Do you think that this could be a suitable punishment for the murder?

Three clarificatory questions. First:…

Three clarificatory questions. First:

I have no problem with government coming down hard with its iron fist against those who commit violent crimes against person or property.

Question: What do you think justifies the “iron fist” of government in the specific form of the death penalty for whatever crimes you think merit it? Vengeance for the innocent? Punishment of the guilty? Defense against some kind of threat from the condemned? Deterrance of third parties? Something else? One or more of the above?

Second,

By the time someone stands for trial, odds indicate that they are not just likely to be factually guilty, but almost certainly factually guilty of the crime in which they charged.

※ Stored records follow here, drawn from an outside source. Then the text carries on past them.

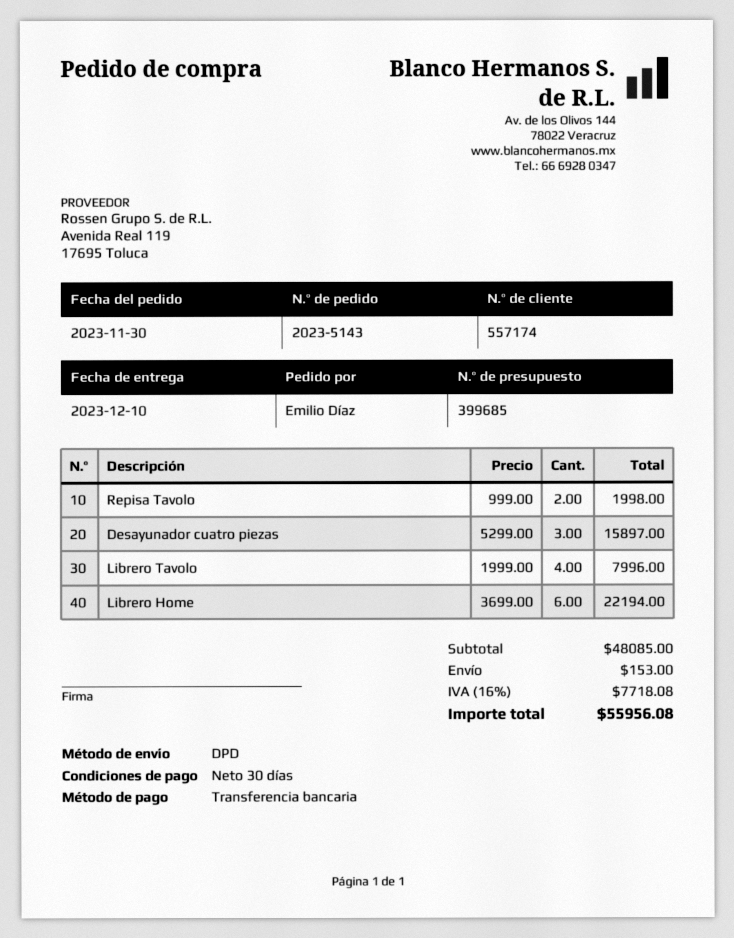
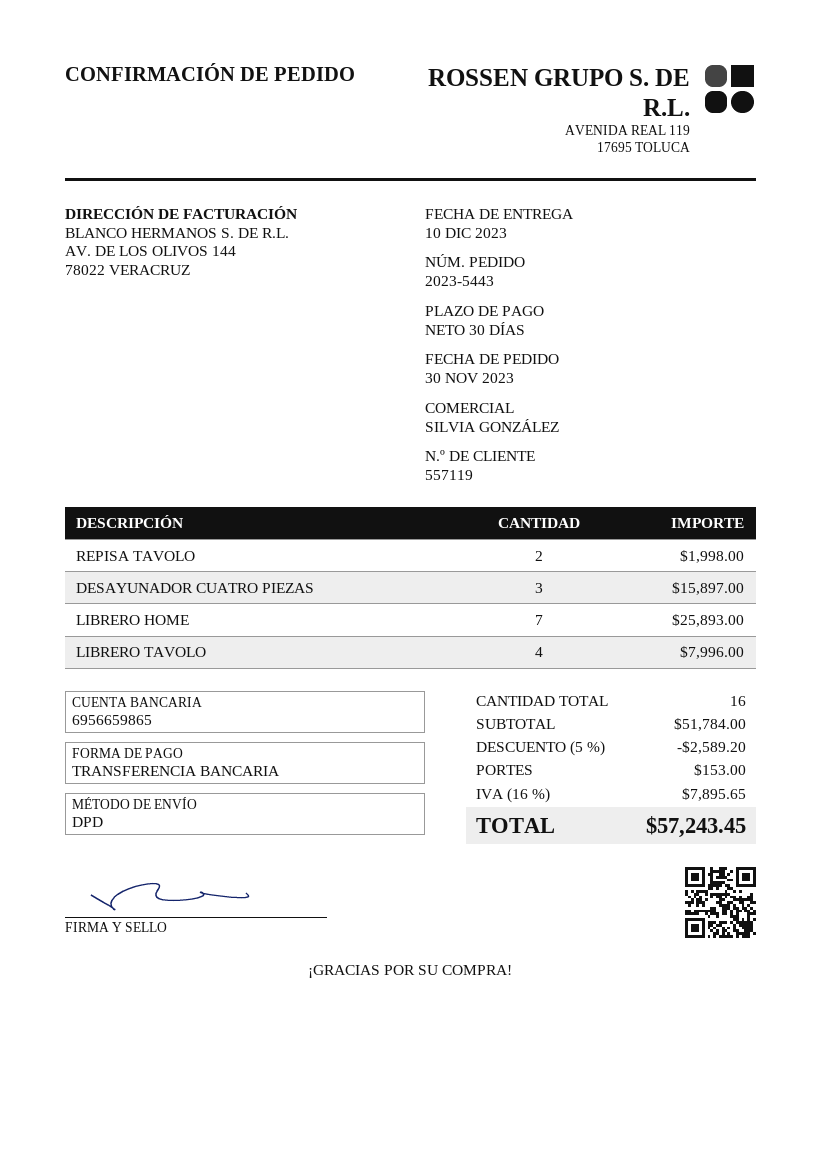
order number: 2023-5143 -> 2023-5443
customer number: 557174 -> 557119
Librero Home: 6 for 22194.00 -> 7 for 25893.00
subtotal: 48085.00 -> 51784.00
discount: none -> 5% = 2589.20
tax: 16% = 7718.08 -> 16% = 7895.65
total: 55956.08 -> 57243.45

Question: How do you know this?

Third,

If, for instance, we were to ensure that those convicted of capital crimes are executed within say 2-years of conviction, then that would pretty much guarantee some wrongful executions, after say the first 1000 or so people were executed. I’m not sure if that would be worth it.

Question: If you’re “not sure” an 0.1% chance of murdering an innocent person “would be worth it,” at what point would the odds be low enough that you’d consider it acceptable losses for whatever benefits you think judicial killing secures?

Thanks for these posts,…

Thanks for these posts, Jason. It’s fascinating stuff. I have a prickly and tangential note, and then a more serious question.

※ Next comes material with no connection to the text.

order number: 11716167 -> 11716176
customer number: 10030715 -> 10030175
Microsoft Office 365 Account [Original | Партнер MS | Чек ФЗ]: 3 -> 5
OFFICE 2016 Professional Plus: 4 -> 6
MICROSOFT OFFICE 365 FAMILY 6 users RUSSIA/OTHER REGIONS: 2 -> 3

Here’s the prickliness: you worry, inter alia “What, for example, is to be done with the ill-gotten gains of the nobility and the clergy, when these make up the vast majority of the nation’s wealth? … And, as we all know, land reform on the Chinese model was a horrific disaster.” But why in the world would you have to have land reform on the Chinese model (which of course did not exist at the time, anyway) in order to have some kind of serious land reform? Why not (for example) expropriate land acquired illegitimately (e.g. through feudal entitlements) and devolve ownership to individual peasants, thus creating a new class of small freeholders?

Now, here’s the more serious question. Here and in the previous post you’ve made several intriguing comments about the faith of the revolutionaries in central government power and how this led to projects of audacious social engineering and — as those failed to produce the desired effects — the violence of the Terror. Here though you also mention, apparently with favor, the theory of at least four separate and concurrent revolutions. Do you think that there are noticeable differences among each of these revolutionary movements when it comes to constructivist faith in the State? I.E. do you think that all of the revolutions shared the attitudes and conceits that produced the intellectual conditions for the centralized State and eventually the Terror, or do you think that these developments were the result of one tendency within the revolution winning out over the others?